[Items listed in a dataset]
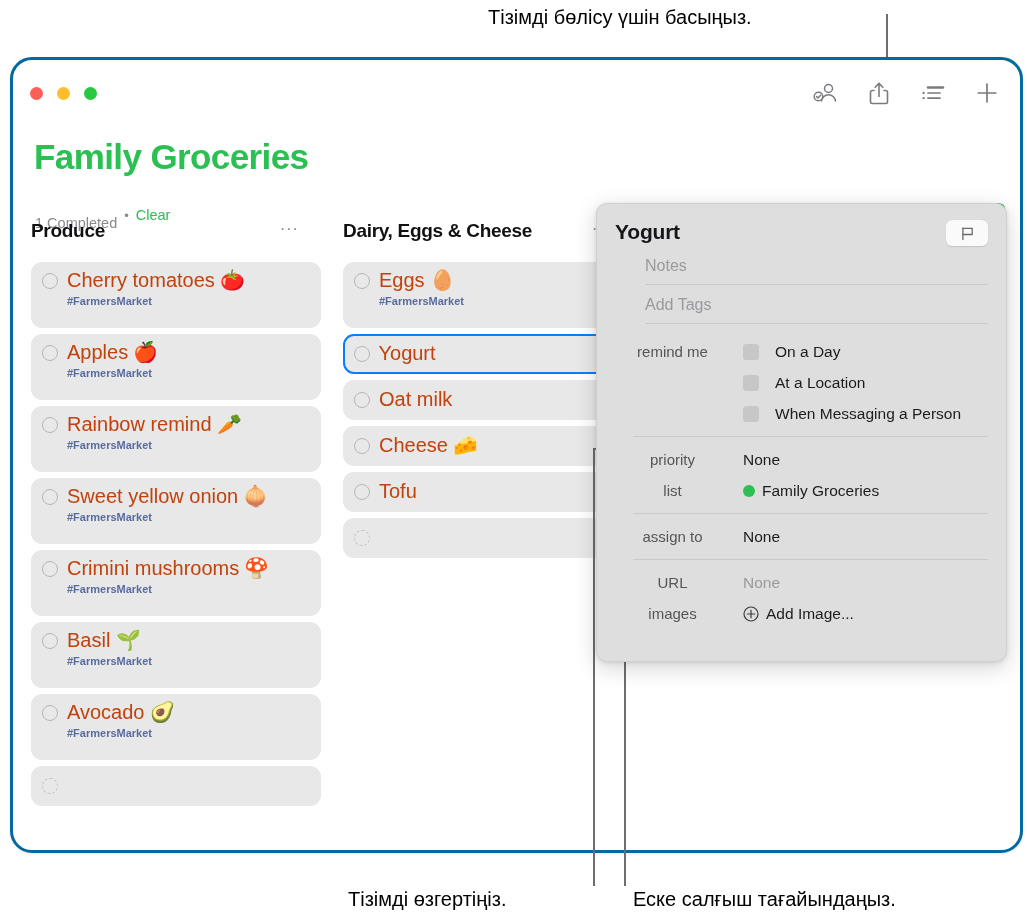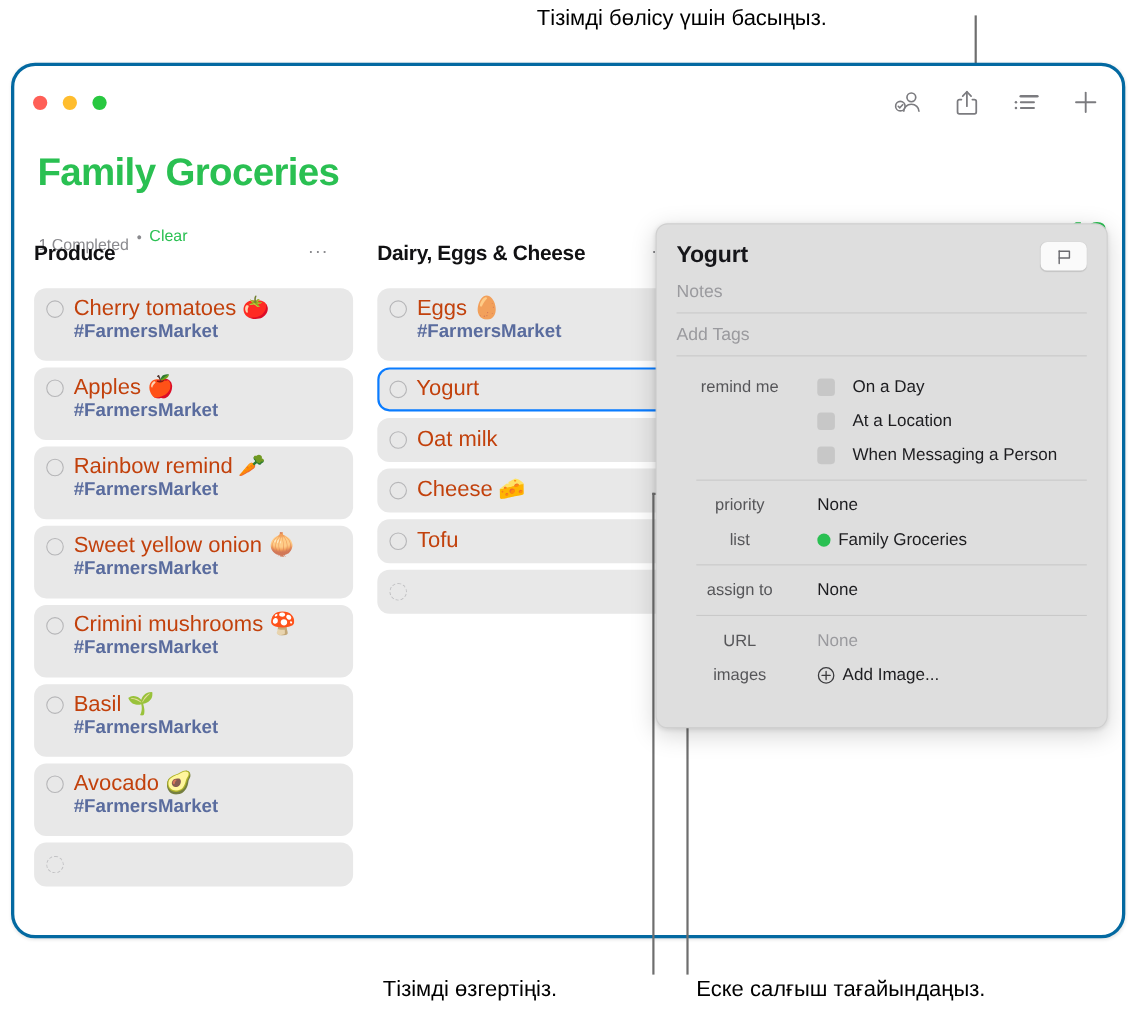--- a/index.html
+++ b/index.html
@@ -256,6 +256,7 @@
     color: #9a9a9e;
     padding: 3px 0 9px 0;
     border-bottom: 1px solid #c9c9c9;
+    margin-left: 30px;
   }
   .pop-field.second { padding-top: 11px; }
 

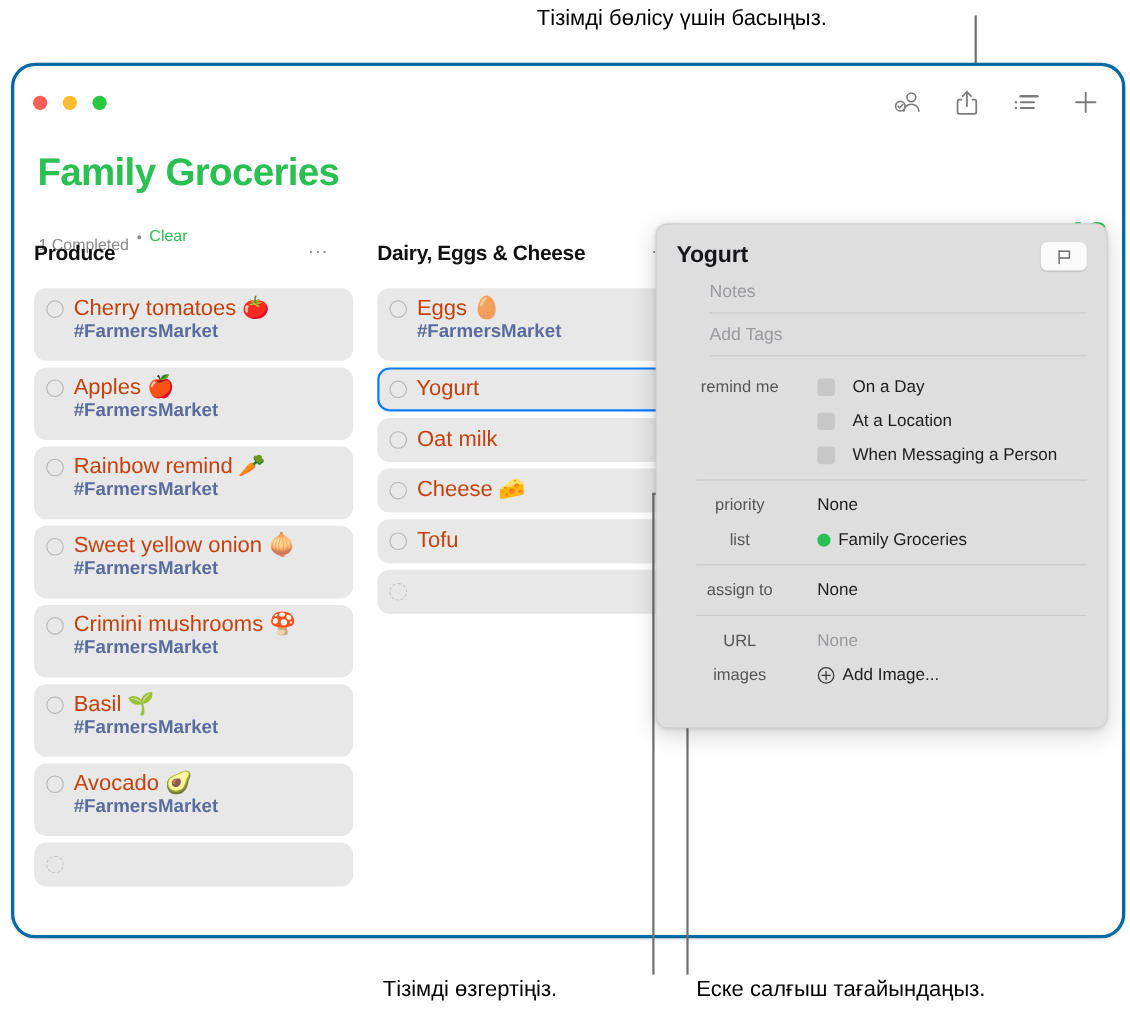--- a/index.html
+++ b/index.html
@@ -185,7 +185,7 @@
     line-height: 19px;
   }
   .item-tag {
-    font-size: 17px;
+    font-size: 11px;
     font-weight: bold;
     color: #5a6c9e;
     margin-top: 3px;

THE TASK:
Only the lines from the one containing "color: #9a9a9e;" through the last line of the entries above, both included, belong in the answer, written out exactly; pictures do not.

SOLUTION TO THIS EXERCISE:
     color: #9a9a9e;
     padding: 3px 0 9px 0;
     border-bottom: 1px solid #c9c9c9;
+    margin-left: 30px;
   }
   .pop-field.second { padding-top: 11px; }
 

--- a/index.html
+++ b/index.html
@@ -185,7 +185,7 @@
     line-height: 19px;
   }
   .item-tag {
-    font-size: 17px;
+    font-size: 11px;
     font-weight: bold;
     color: #5a6c9e;
     margin-top: 3px;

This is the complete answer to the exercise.